Take from the material every line containing the string "text" and copy it.

******

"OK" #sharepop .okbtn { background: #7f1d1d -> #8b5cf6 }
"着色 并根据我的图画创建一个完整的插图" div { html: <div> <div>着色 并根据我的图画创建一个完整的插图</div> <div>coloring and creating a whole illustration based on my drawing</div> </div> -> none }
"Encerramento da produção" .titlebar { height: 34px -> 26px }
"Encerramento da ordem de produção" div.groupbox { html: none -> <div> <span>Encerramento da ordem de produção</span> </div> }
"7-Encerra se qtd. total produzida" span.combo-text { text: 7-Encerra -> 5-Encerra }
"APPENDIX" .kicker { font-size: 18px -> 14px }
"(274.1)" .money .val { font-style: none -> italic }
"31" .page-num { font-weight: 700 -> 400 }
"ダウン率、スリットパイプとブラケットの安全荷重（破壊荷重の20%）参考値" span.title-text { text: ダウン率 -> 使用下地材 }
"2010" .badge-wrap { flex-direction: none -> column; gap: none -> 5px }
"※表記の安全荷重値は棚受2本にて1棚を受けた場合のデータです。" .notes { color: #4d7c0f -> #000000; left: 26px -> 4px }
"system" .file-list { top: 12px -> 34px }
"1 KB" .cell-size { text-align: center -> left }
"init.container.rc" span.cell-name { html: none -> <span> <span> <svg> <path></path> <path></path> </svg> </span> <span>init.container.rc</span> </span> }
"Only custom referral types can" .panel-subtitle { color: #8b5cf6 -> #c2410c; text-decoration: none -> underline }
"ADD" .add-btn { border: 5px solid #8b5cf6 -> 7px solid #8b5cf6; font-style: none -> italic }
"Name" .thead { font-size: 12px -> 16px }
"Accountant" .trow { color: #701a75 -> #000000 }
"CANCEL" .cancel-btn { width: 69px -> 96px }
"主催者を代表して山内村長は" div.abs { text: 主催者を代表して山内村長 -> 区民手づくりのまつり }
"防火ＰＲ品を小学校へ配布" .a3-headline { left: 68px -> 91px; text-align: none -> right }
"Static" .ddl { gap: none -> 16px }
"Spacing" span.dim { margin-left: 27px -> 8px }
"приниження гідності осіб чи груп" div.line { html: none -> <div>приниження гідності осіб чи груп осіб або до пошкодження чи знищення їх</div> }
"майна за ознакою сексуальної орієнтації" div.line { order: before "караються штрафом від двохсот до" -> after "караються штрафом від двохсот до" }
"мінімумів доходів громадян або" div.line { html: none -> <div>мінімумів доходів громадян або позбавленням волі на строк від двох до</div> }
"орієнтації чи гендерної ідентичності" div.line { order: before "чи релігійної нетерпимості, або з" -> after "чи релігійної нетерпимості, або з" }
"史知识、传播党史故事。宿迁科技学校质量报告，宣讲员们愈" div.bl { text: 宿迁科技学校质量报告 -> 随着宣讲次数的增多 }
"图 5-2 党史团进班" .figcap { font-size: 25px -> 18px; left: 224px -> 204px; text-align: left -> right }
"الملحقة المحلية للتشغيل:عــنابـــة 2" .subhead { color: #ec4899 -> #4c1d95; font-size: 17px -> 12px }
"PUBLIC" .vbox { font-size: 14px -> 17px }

******

Output of the exercise
"7-Encerra se qtd. total produzida" span.combo-text { text: 7-Encerra -> 5-Encerra }
"ダウン率、スリットパイプとブラケットの安全荷重（破壊荷重の20%）参考値" span.title-text { text: ダウン率 -> 使用下地材 }
"1 KB" .cell-size { text-align: center -> left }
"Only custom referral types can" .panel-subtitle { color: #8b5cf6 -> #c2410c; text-decoration: none -> underline }
"主催者を代表して山内村長は" div.abs { text: 主催者を代表して山内村長 -> 区民手づくりのまつり }
"防火ＰＲ品を小学校へ配布" .a3-headline { left: 68px -> 91px; text-align: none -> right }
"史知识、传播党史故事。宿迁科技学校质量报告，宣讲员们愈" div.bl { text: 宿迁科技学校质量报告 -> 随着宣讲次数的增多 }
"图 5-2 党史团进班" .figcap { font-size: 25px -> 18px; left: 224px -> 204px; text-align: left -> right }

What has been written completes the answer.